We have via tax, trade, regulatory, and wage policies ceded our wealth to the upper 5 % of America's citizenry, leaving everyone else in massive personal debt--credit card, health care, home, college costs--even those who work for a living and earn what one would think is a lower middle class income.
So of course, working people from all backgrounds are disgruntled. Our nation is not doing an adequate job educating our children; it costs more than one earns to make a living; and whomever is in power appears to privilege the economic elite at the hands of future taxpayers. Never mind some people are really doing worse than others; they have no right to complain--they do poorly in school, they lack an education; they are a different color; they don't go to church; they want to strip us of our Constitutional liberties; they want to spread a homosexual agenda; they don't speak English. So on and so on. In the end, it is easy to project your fears on some lifestyle elite--Hollywood, or urban poor, or people whose skin color is different--than the policies whose representatives speak your language, look like you, spout overly simplified values you have been brought up to believe in.

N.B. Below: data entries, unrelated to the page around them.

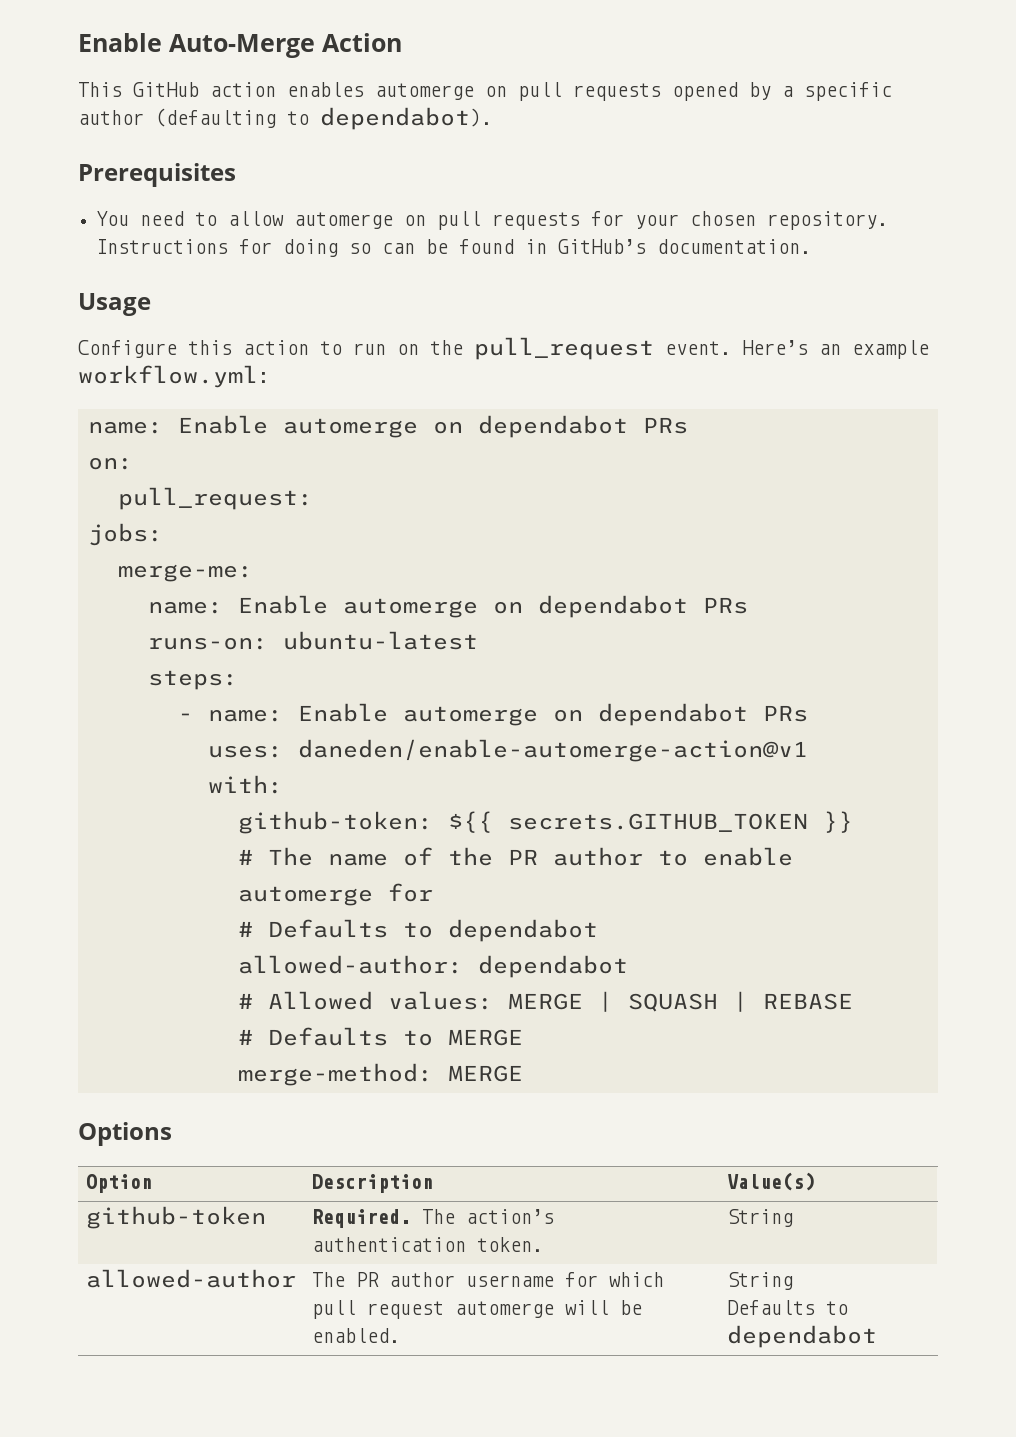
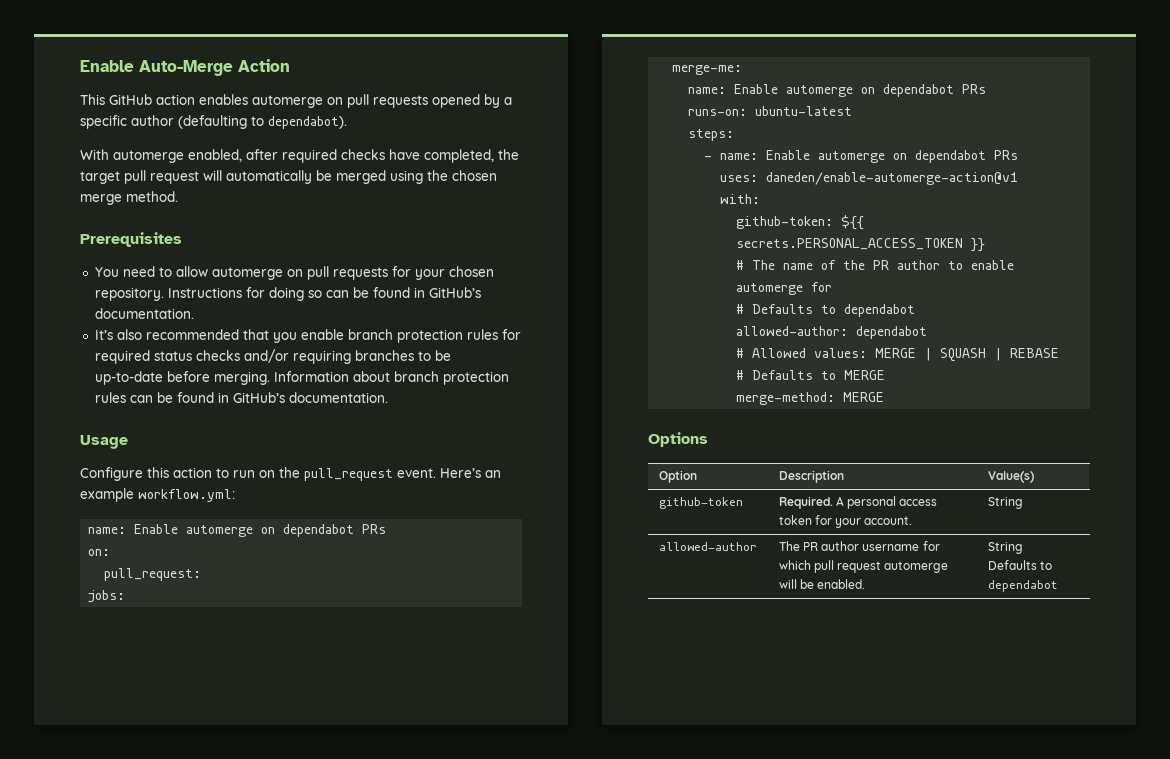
+ With automerge enabled, after required checks have completed, the target pull request will automatically be merged using the chosen merge method.
+ It’s also recommended that you enable branch protection rules for required status checks and/or requiring branches to be up-to-date before merging. Information about branch protection rules can be found in GitHub’s documentation.
- github-token: ${{ secrets.GITHUB_TOKEN }}
+ github-token: ${{ secrets.PERSONAL_ACCESS_TOKEN }}
- github-token | Required. The action’s authentication token. | String
+ github-token | Required. A personal access token for your account. | String

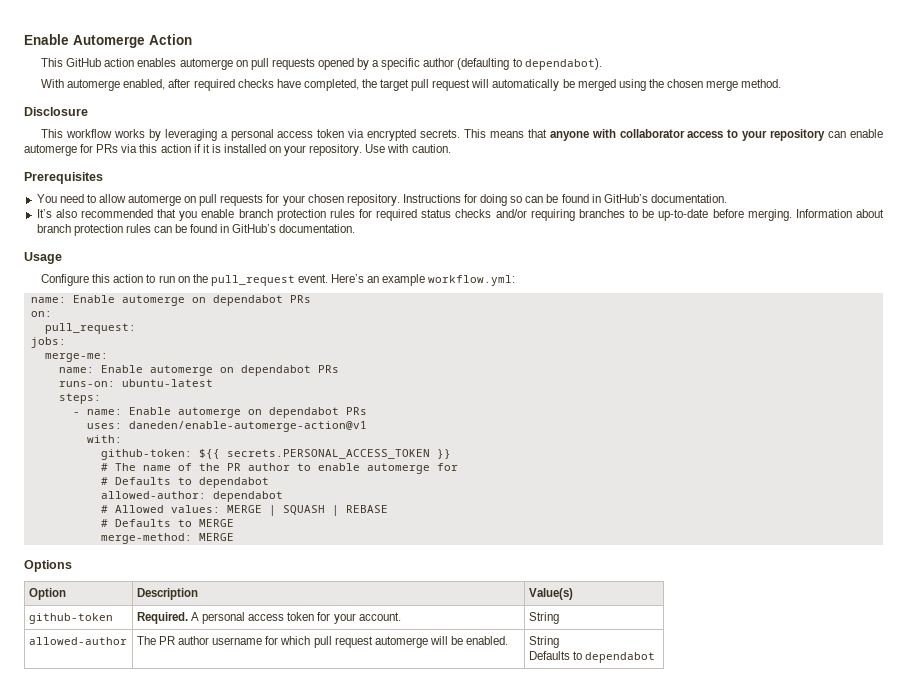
- Enable Auto-Merge Action
+ Enable Automerge Action
+ Disclosure
+ This workflow works by leveraging a personal access token via encrypted secrets. This means that anyone with collaborator access to your repository can enable automerge for PRs via this action if it is installed on your repository. Use with caution.

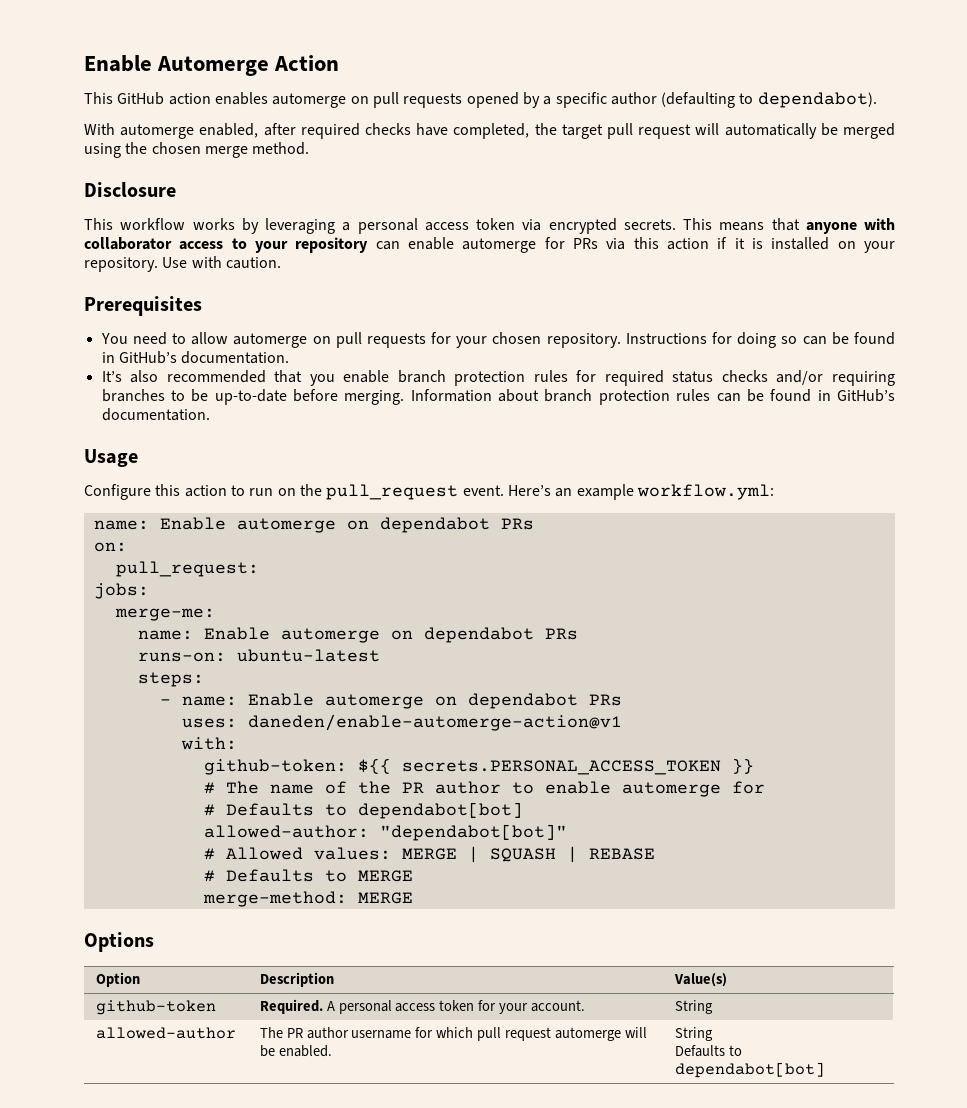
- # Defaults to dependabot
+ # Defaults to dependabot[bot]
- allowed-author: dependabot
+ allowed-author: "dependabot[bot]"
  allowed-author | The PR author username for which pull request automerge will be enabled. | String
- Defaults to dependabot
+ Defaults to dependabot[bot]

Tax rates stay the same--protest tax hikes. The health insurance industry is screwing you, remember that government bureacracy is what you've grown up to be afraid of. In a world in which religious belief in a personal, moral God demands more of one's faith, fear science as a threat, focus in on abortion, while the issue of war is not questionned, because war is always against those who believe dirferently or are of a different color. God Bless America (and devil take the hindmost for everyone else).
Malcolm X said it best--bamboozled.
When you think about it, this is as if Americans are sending welfare checks to Europeans. It should be portrayed that way during election campaigns.
If we're talking about the US as the geographical area it now encompasses, it was also Spanish-speaking from the very beginning (before it was English-speaking in fact), not to mention the strong, active Native American resistance - strong enough to be a real and present threat to the state - well into the 19th century. What I mean is that it's not just a black/white thing, and I'd lay down money that this grassroots fear and anxiety Buchanan is drawing on springs as much from Latinos and other ethnic groups extending into areas of the country that had been white strongholds as from the election of President Obama. I have deep respect for the history of black Americans, and obviously we wouldn't be half the country we are without their contributions, but the picture is more complicated now (in fact always has been), it has more shades and more voices. If we don't move beyond seeing everything in terms of black and white we're just as stuck in the past as Buchanan and his blind followers.
Um, did any of you actually READ Pat Buchanan's article? It is difficult to take issue with his specific points, the main one of which is how intolerant of dissent we have become as a culture now that the past establishment is now the minority dissenters. Where we once rationalized the burning of neighborhoods by people with legitimate beefs, we now cannot tolerate a military man taking an oath to resist an order to round up his fellow citizens. That is all Pat is saying.